Image comparison data
┄┄┄┄┄┄┄┄┄┄
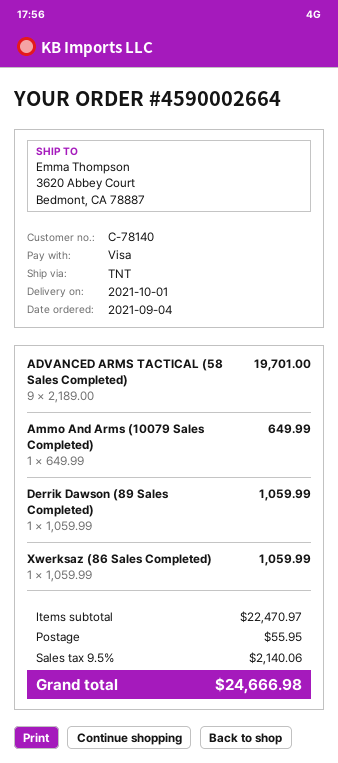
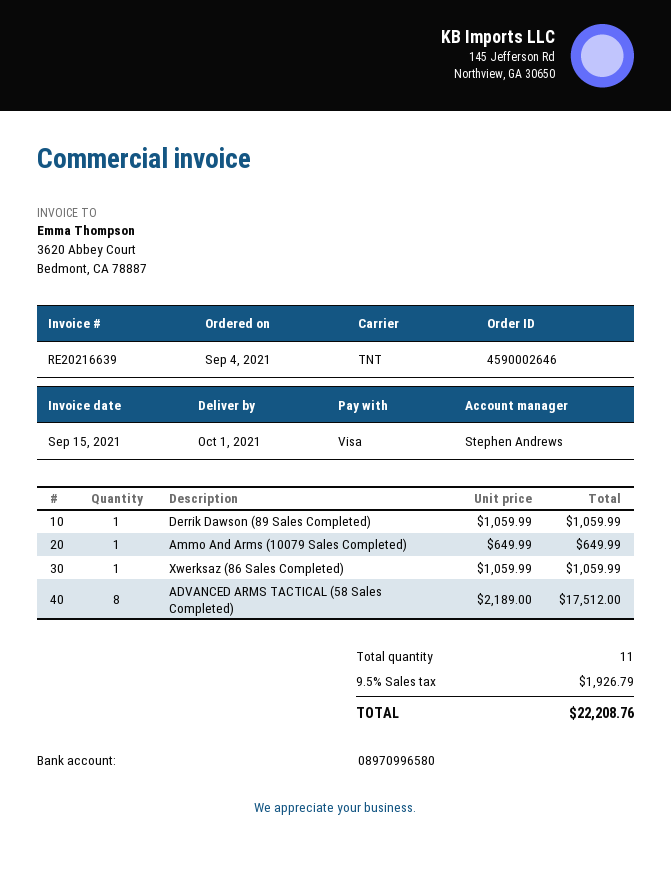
order number: 4590002664 -> 4590002646
ADVANCED ARMS TACTICAL (58 Sales Completed): 9 x 2189.00 = 19701.00 -> 8 x 2189.00 = 17512.00
shipping: 55.95 -> none
tax: 9.5% = 2140.06 -> 9.5% = 1926.79
total: 24666.98 -> 22208.76

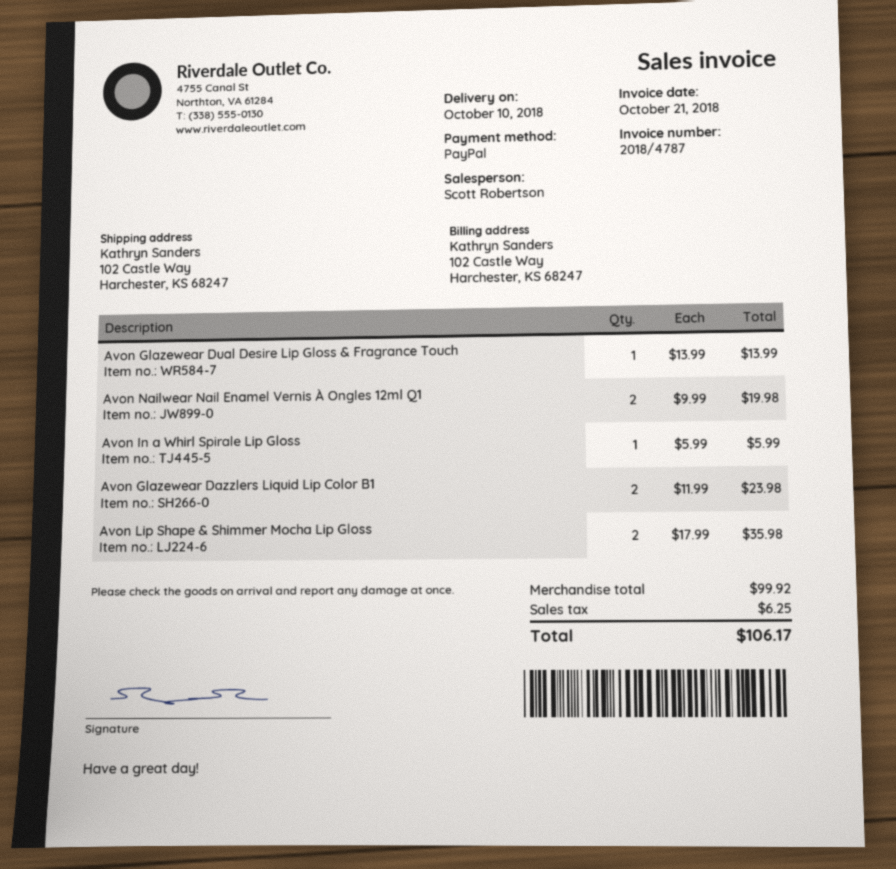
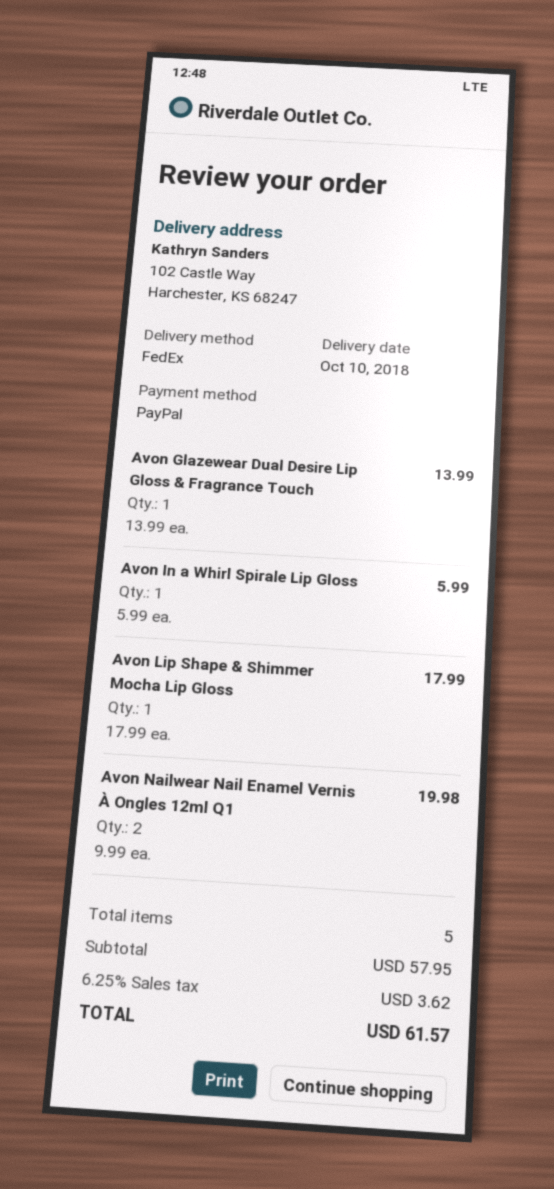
Avon Glazewear Dazzlers Liquid Lip Color B1: 2 x 11.99 = 23.98 -> none
Avon Lip Shape & Shimmer Mocha Lip Gloss: 2 x 17.99 = 35.98 -> 1 x 17.99 = 17.99
subtotal: 99.92 -> 57.95
tax: 6.25 -> 3.62
total: 106.17 -> 61.57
┄┄┄┄┄┄┄┄┄┄
Task statement:
When you reach the line containing "Avon Glazewear Dazzlers" in the data above, retype it and each line after it through the final one, exactly as written.

Response to the exercise:
Avon Glazewear Dazzlers Liquid Lip Color B1: 2 x 11.99 = 23.98 -> none
Avon Lip Shape & Shimmer Mocha Lip Gloss: 2 x 17.99 = 35.98 -> 1 x 17.99 = 17.99
subtotal: 99.92 -> 57.95
tax: 6.25 -> 3.62
total: 106.17 -> 61.57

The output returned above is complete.